MIA analysis is advantageous compared to correlation solution in case the data-leak relevancy is not linear, or the environmental noise is strong. As demonstrated in Fig. 9, the strong leakages widely exist in the unprotected single rail one (left in Fig. 9). The leakage distribution is similar to the CPA result where high leakages appear in crypto parts. For the DR candidates, leakages are significantly reduced because of the rail compensations.
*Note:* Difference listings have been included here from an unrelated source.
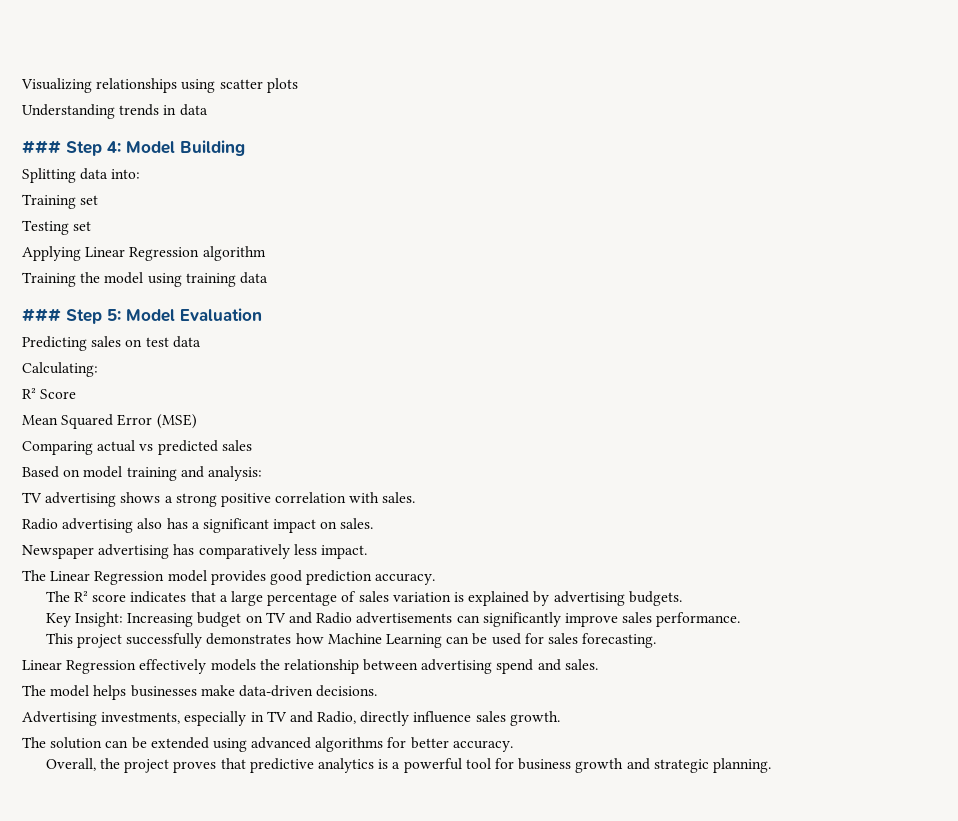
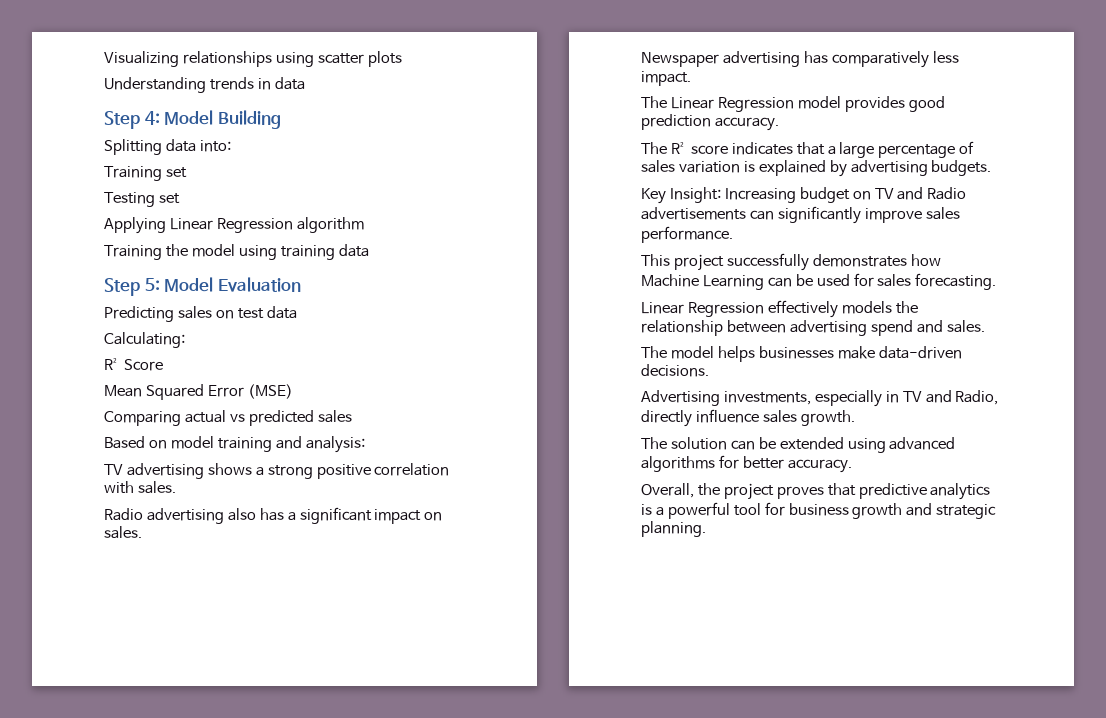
- ### Step 4: Model Building
+ Step 4: Model Building
- ### Step 5: Model Evaluation
+ Step 5: Model Evaluation

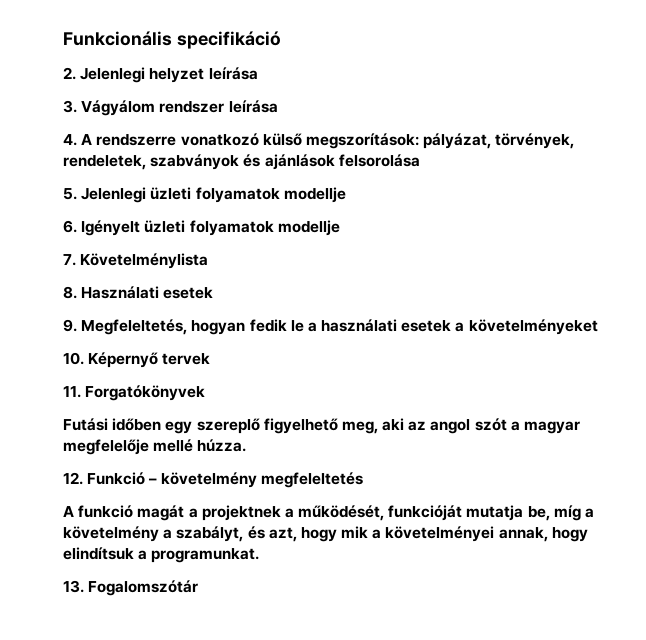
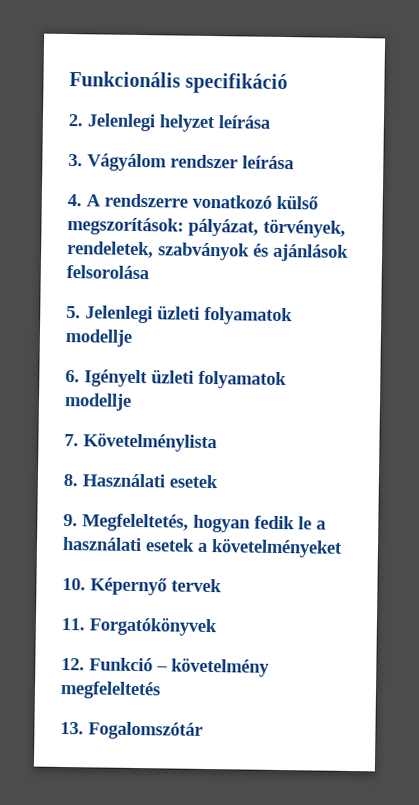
- Futási időben egy szereplő figyelhető meg, aki az angol szót a magyar megfelelője mellé húzza.
- A funkció magát a projektnek a működését, funkcióját mutatja be, míg a követelmény a szabályt, és azt, hogy mik a követelményei annak, hogy elindítsuk a programunkat.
The separate DR (middle in Fig. 9) reveals some strong and distinguishable leakage in certain nibbles, and comparatively, the interleaved DR (right in Fig. 9) shows low and unidentifiable leakages in positions of all nibbles.

Fig. 9.
figure 9figure 9

2D correlation plots of the EM scanning for different implementations.

Full size image

6.3 Experimental Summary

According to the observations of the CPA and MIA leakages to the scanned region on chip, CPA shows high and distinct leakage peaks at the expected leak points where the cipher cores are deployed. MIA, in contrary, as well demonstrates the local leakages, while the distributions are not sharp w.r.t., CPA, i.e., the leakage locations are not precisely localized. This is mainly owing to the MIA nature, which is functional for revealing not just linear relevancy, but also non-linear dependency, which inevitably introduces of considerable environmental noise that partially matches the hypothesized relationship between the EM field and the processed data. However, the leakage maps of the interleaved DR circuit from both correlation and mutual information analyses jointly certify a higher security grade. Since all the experiments are done in the same setups and similar temperature/EM environments, we can safely conclude that the interleaved DR placement outperforms the separate DR placement in term of correlation and mutual information based SCAs.

7 Conclusions

In this paper, we have reported a technique for evaluating the dual-rail influence from in-die silicon process variations. This approach depends on the thermal influence to the RO PUF in different placements, for validating that the paired ROs in the interleaved PUF have less influence from heating. This result in turn certifies smaller process variations between each interleaved RO pairs. A lightweight block cipher - Present is implemented in a symmetric dual-rail logic (PA-DPL). Based on the achieved outcomes, a complete security evaluation has been performed, where an EM surface scan is mounted to collect the local emanations. By drawing the leakage map using both CPA and MIA analyses to each measured logic location in the scan array, the leakage distributions can be plotted. The experimental results certified significantly decreased information leakage by employing DR protections. More concretely, the interleaved DR placement provides an even higher security grade due to the reduced process variations between any paired T/F logic rails.

In the subsequent work, we plan to find more proper distinguisher to evaluate the leakage distribution of a wide variety of DPL styles.